Another type of blocking …

A person who leaves their cart in the middle of the aisle while they walk off to look at something. Then when I come down the aisle, I have to patiently stop and wait for them to come back and move their cart … or I have to move it. I always pick the latter! I grab their cart and abruptly move it, frustrated by what an inconsiderate asshole this person is. This usually elicits a look of disbelief that I had the nerve to touch their cart. Uh … you better fucking believe it! Next time, don’t leave your cart in the middle of the fucking aisle asshole! Do you think you’re the only one shopping here!?

And the stores can be guilty of blocking also …

Quite honestly, I believe this is the worst. You are choosing now to stock your fucking shelves! Seriously!? You couldn’t do it when the store was closed!? And the employees never have their shit off to the side of the aisle. No! They always block almost an entire entrance to an aisle so you have to go all the way around to the other side to get what you need down the aisle. They bring huge carts out and won’t move them for you to get by. You do want my business, right!? Stock that shit after hours!

Asking To Move Down

I got to the movie theater early so that I could pick my seat. I knew I would have to sit in the theater entertaining myself for 30 minutes before the movie started. I do this because I want to enjoy my movie in the perfect seat… especially as much as going to the movies costs these days! I settle into my seat and get comfortable.

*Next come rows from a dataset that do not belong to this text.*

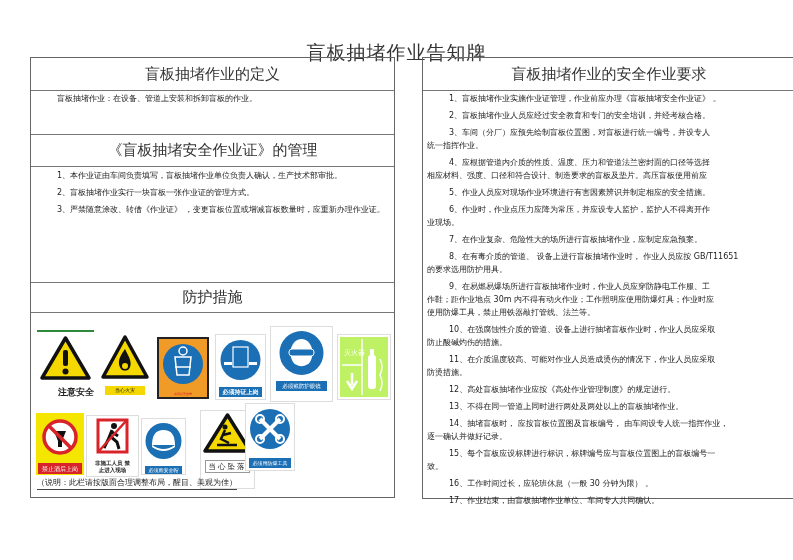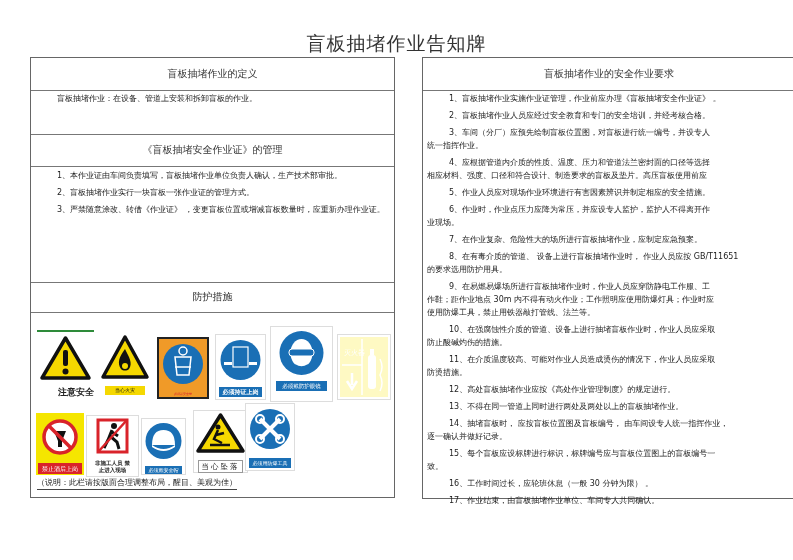--- a/index.html
+++ b/index.html
@@ -1,21 +1,21 @@
 <!DOCTYPE html>
 <html><head>
 <meta charset="utf-8">
 <style>
   html,body{margin:0;padding:0;background:#fff;}
   body{width:793px;height:560px;position:relative;overflow:hidden;font-family:"DejaVu Sans","Liberation Sans",sans-serif;color:#222;}
-  .title{position:absolute;left:0;width:793px;top:31px;text-align:center;font-size:19px;color:#333;letter-spacing:1px;font-weight:normal;}
+  .title{position:absolute;left:0;width:793px;top:40px;text-align:center;font-size:19px;color:#333;letter-spacing:1px;font-weight:normal;}
   .panel{position:absolute;border:1px solid #666;box-sizing:border-box;}
   #left{left:30px;top:57px;width:365px;height:441px;}
   #right{left:422px;top:57px;width:374px;height:442px;}
-  .hdr{height:32px;line-height:32px;text-align:center;font-size:10px;color:#333;border-bottom:1px solid #777;}
+  .hdr{height:32px;line-height:32px;text-align:center;font-size:15px;color:#333;border-bottom:1px solid #777;}
   .sec{position:absolute;left:0;right:0;}
   .para{font-size:8px;line-height:13px;margin:0;padding:0 4px;color:#222;}
   .indent{text-indent:22px;}
   .txt-block{padding-top:2px;}
   .rline{font-size:8px;line-height:13px;padding:0 4px;color:#222;}
   .rline p{margin:0;}
   .rline p.item{text-indent:22px;}
   .rline p.gap{margin-top:4px;}
   .sign{position:absolute;box-sizing:border-box;background:#fff;}
   .note{position:absolute;left:6px;top:418px;font-size:8px;color:#222;border-bottom:1px solid #444;padding-bottom:1px;}
@@ -85,21 +85,21 @@
     <div class="sign" style="left:239px;top:44px;width:63px;height:76px;border:1px solid #ddd;">
       <svg width="61" height="50" viewBox="0 0 61 50">
         <circle cx="30.5" cy="26" r="22" fill="#1a6fb5"></circle>
         <ellipse cx="30.5" cy="26" rx="11" ry="14" fill="#fff"></ellipse>
         <rect x="18" y="22" width="25" height="7" rx="3" fill="#1a6fb5" stroke="#fff" stroke-width="1"></rect>
         <path d="M24 38 Q30.5 42 37 38" stroke="#1a6fb5" stroke-width="1.5" fill="none"></path>
       </svg>
       <div style="margin:0 5px;background:#1a6fb5;font-size:5.5px;line-height:8px;color:#fff;text-align:center;padding:1px 0;">必须戴防护眼镜</div>
     </div>
 
-    <div class="sign" style="left:307px;top:53px;width:52px;height:64px;background:#fef9c3;border:2px solid #fff;outline:1px solid #ddd;">
+    <div class="sign" style="left:307px;top:53px;width:52px;height:64px;background:#bef264;border:2px solid #fff;outline:1px solid #ddd;">
       <svg width="48" height="60" viewBox="0 0 48 60">
         <line x1="22" y1="2" x2="22" y2="58" stroke="#fff" stroke-width="1.5"></line>
         <line x1="2" y1="28" x2="22" y2="28" stroke="#fff" stroke-width="1.5"></line>
         <text x="4" y="18" font-size="7" fill="#fff" font-family="DejaVu Sans, sans-serif">灭火器</text>
         <path d="M12 36 L12 48 M7 44 L12 52 L17 44" stroke="#fff" stroke-width="2.5" fill="none"></path>
         <rect x="28" y="18" width="8" height="34" rx="3" fill="#fff"></rect>
         <rect x="30" y="12" width="4" height="6" fill="#fff"></rect>
         <path d="M40 22 q4 8 0 16 q4 8 0 16" stroke="#fff" stroke-width="1.5" fill="none"></path>
       </svg>
     </div>
@@ -125,21 +125,21 @@
 
     <div class="sign" style="left:110px;top:136px;width:45px;height:57px;border:1px solid #ddd;">
       <svg width="43" height="43" viewBox="0 0 43 43">
         <circle cx="21.5" cy="22" r="18" fill="#1a6fb5"></circle>
         <path d="M10 26 Q10 11 21.5 11 Q33 11 33 26 Z" fill="#fff"></path>
         <path d="M10 26 Q21.5 34 33 26 L33 28 Q21.5 36 10 28 Z" fill="#fff"></path>
       </svg>
       <div style="margin:0 3px;background:#1a6fb5;font-size:5px;line-height:8px;color:#fff;text-align:center;">必须戴安全帽</div>
     </div>
 
-    <div class="sign" style="left:162px;top:128px;width:55px;height:63px;border:1px solid #ddd;">
+    <div class="sign" style="left:169px;top:128px;width:55px;height:79px;border:1px solid #ddd;">
       <svg width="53" height="44" viewBox="0 0 53 44">
         <polygon points="26.5,4 49,40 4,40" fill="#f5d800" stroke="#111" stroke-width="3.5" stroke-linejoin="round"></polygon>
         <circle cx="24" cy="16" r="2.5" fill="#111"></circle>
         <path d="M24 19 L20 28 L28 32 M22 24 L30 22 M16 34 L36 34" stroke="#111" stroke-width="2.5" fill="none"></path>
       </svg>
       <div style="margin:1px 4px 0;border:1px solid #999;font-size:7.5px;line-height:11px;text-align:center;color:#222;letter-spacing:2px;">当心坠落</div>
     </div>
 
     <div class="sign" style="left:214px;top:121px;width:50px;height:68px;border:1px solid #ddd;">
       <svg width="48" height="48" viewBox="0 0 48 48">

I eyeball everyone walking up the stairs … praying that they sit in another row. If they do come to my row, then I pray that they leave the required space between myself and them … like any sane person does. Okay, they did the socially acceptable move and left a seat space. Whew! Still kind of close … but I adjust. Now I’m watching people come up the stairs on the other side. They’re coming down my aisle. They leave a space. Whew! Okay, that’s all done now, so I’m set and I can get ready to watch the movie with no more interruptions! The movie is about to start and the theater is pretty full. I can’t believe people waited this long to try to come into the theater. They’re going to have to sit in the front and crane their necks. Oh well! … that’s what happens when you wait until the last minute to try and find a seat.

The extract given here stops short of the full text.